Au regard de ces facteurs opérationnels, l’Afrique exporte une bonne partie de sa production de pétrole brut vers les pays du Moyen-Orient et d’Europe. Dans ces régions, les frais d’exploitation des industries du raffinage sont plus abordables que ceux pratiqués dans les raffineries africaines. Dans ces conditions, les gouvernements africains privilégient les importations et les subventions aux carburants pour répondre à la demande croissante des produits pétroliers raffinés bien que la production africaine de brut soit plus que suffisante pour satisfaire la demande en produits pétroliers finis.

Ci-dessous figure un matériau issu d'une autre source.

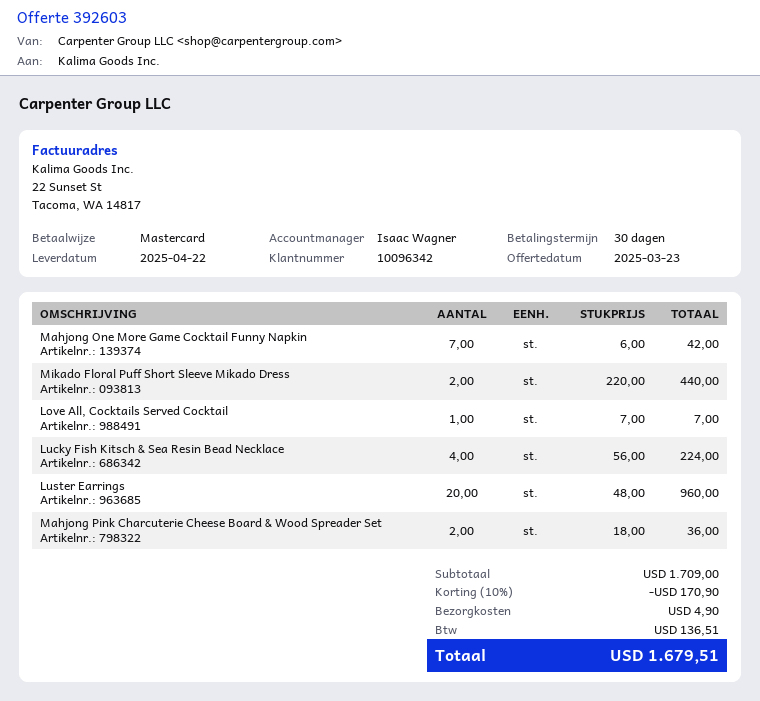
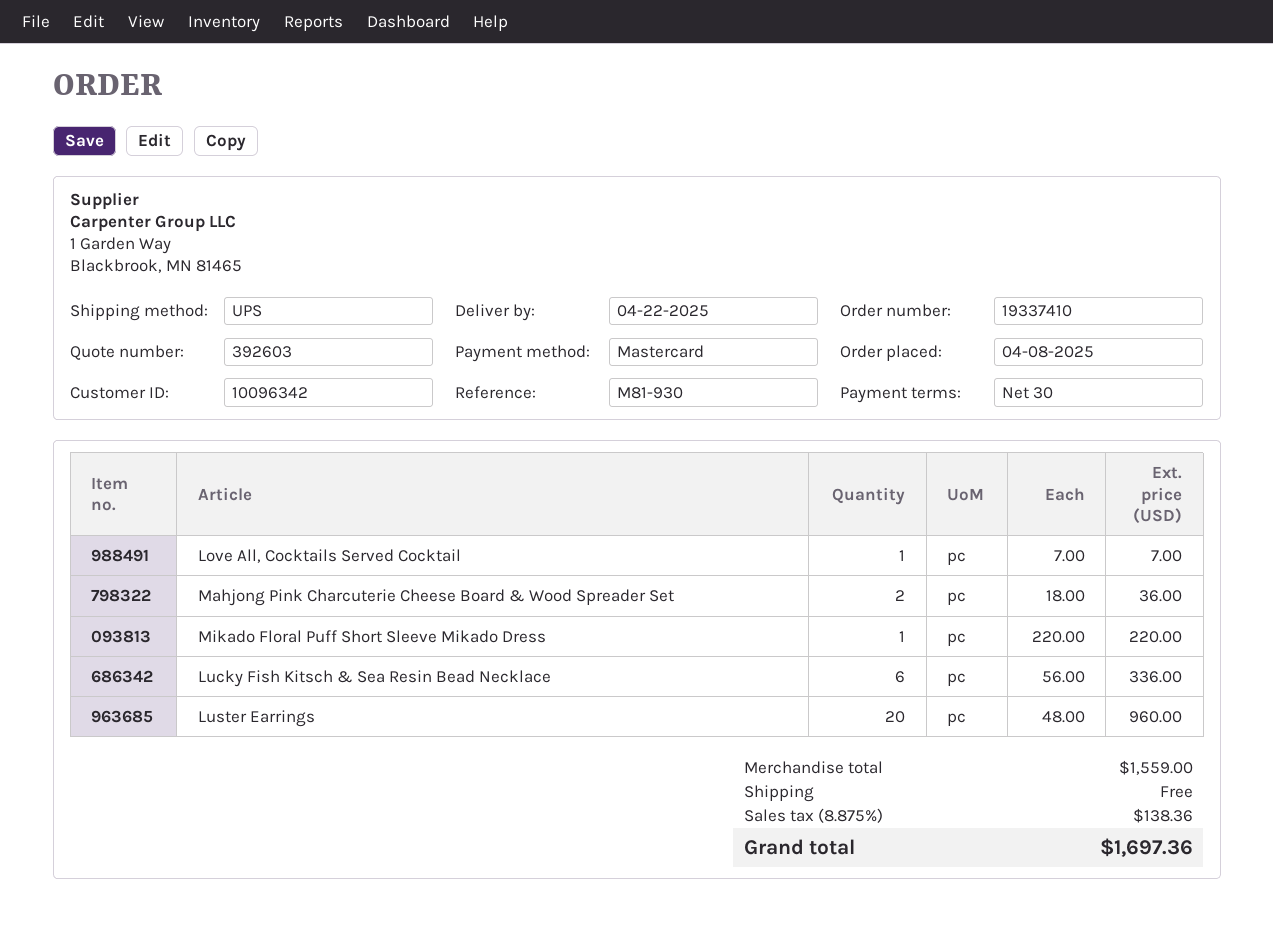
Mahjong One More Game Cocktail Funny Napkin: 7 x 6.00 = 42.00 -> none
Mikado Floral Puff Short Sleeve Mikado Dress: 2 x 220.00 = 440.00 -> 1 x 220.00 = 220.00
Lucky Fish Kitsch & Sea Resin Bead Necklace: 4 x 56.00 = 224.00 -> 6 x 56.00 = 336.00
subtotal: 1709.00 -> 1559.00
discount: 10% = 170.90 -> none
shipping: 4.90 -> 0.00
tax: 136.51 -> 138.36
total: 1679.51 -> 1697.36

 Le rapport précise dans ce cadre que la transition énergétique à l’échelle mondiale constitue l’un des plus grands freins à l’arrivée des investissements dans l’activité du raffinage du pétrole. D’autant plus que cette transition impose une certaine retenue de la part des acteurs du secteur, notamment dans l’orientation de leurs dépenses. Les opérations de raffinage génèrent environ 5% des émissions de carbone de l’industrie pétrolière et gazière mondiale, principalement en raison des processus de conversion chimique à forte intensité énergétique. Pour changer cette situation, il faudra introduire des technologies de captage et de stockage du carbone, électrifier le fonctionnement des équipements et utiliser des énergies propres comme source d’énergie. Mais le débat reste vif dans le secteur pour savoir si les émissions de carbone dues aux produits pétroliers doivent être supportées par les producteurs ou les consommateurs finaux. De plus, plusieurs voix s’élèvent pour défendre le droit de ce continent, où près de la moitié de la population n’a pas encore accès à l’électricité, de recourir abondamment aux énergies fossiles à sa disposition pour alimenter sa croissance économique.

Des marges en chute libre

Le deuxième plus grand défi auquel l’industrie africaine du raffinage pétrolier est confrontée concerne les surcapacités structurelles de raffinage à l’échelle mondiale, malgré la fermeture de plusieurs raffineries. Alors que l’utilisation de la capacité de raffinage mondiale s’est située en moyenne juste au-dessus de 75% en 2021, il existe encore 20 raffineries peu performantes en Asie, en Europe et en Amérique du Nord, qui devraient mettre la clef sous la porte dans les prochaines années. À partir de 2030, le monde ne devrait maintenir que 90% de la capacité d’exploitation de 2019. A l’horizon 2050, l’industrie mondiale du raffinage devrait se réduire à un tiers de sa capacité actuelle, et le nombre de raffineries en activité devrait passer de plus de 700 aujourd’hui à moins de 150.

Par ailleurs, la réduction des marges bénéficiaires des raffineries n’arrange pas les choses. Selon les données du cabinet de conseil Wood Mackenzie cité par le rapport, la marge combinée mondiale de l’industrie du raffinage pour 2021 a été en moyenne de 1,80 dollar par baril, soit moins de la moitié de la moyenne enregistrée sur la période 2015- 2019, qui s’était située à 4,25 dollars par baril.

Compte tenu de ces vents contraires, le rapport fait remarquer que les taux d’utilisation des raffineries africaines devraient rester faibles, à moins que les plans annoncés d’augmentation des investissements pour l’extension et l’accroissement des capacités ne se concrétisent. De nouvelles raffineries ont été annoncées dans des pays comme le Nigeria, l’Egypte, l’Angola, le Tchad, la Côte d’Ivoire, le Mozambique, l’Afrique du Sud, le Soudan du Sud et l’Ouganda. Des doutes subsistent cependant sur la possibilité de mener ces projets à bon port surtout que les gouvernements africains privilégient les subventions aux carburants, ce qui ne fait pas toujours les affaires du secteur privé. D’ailleurs, à l’exception d’une poignée de projets, dont celui de la raffinerie construite par le milliardaire nigérian Aliko Dangote dans la zone franche de Lekki, les raffineries ne séduisent plus les investisseurs privés.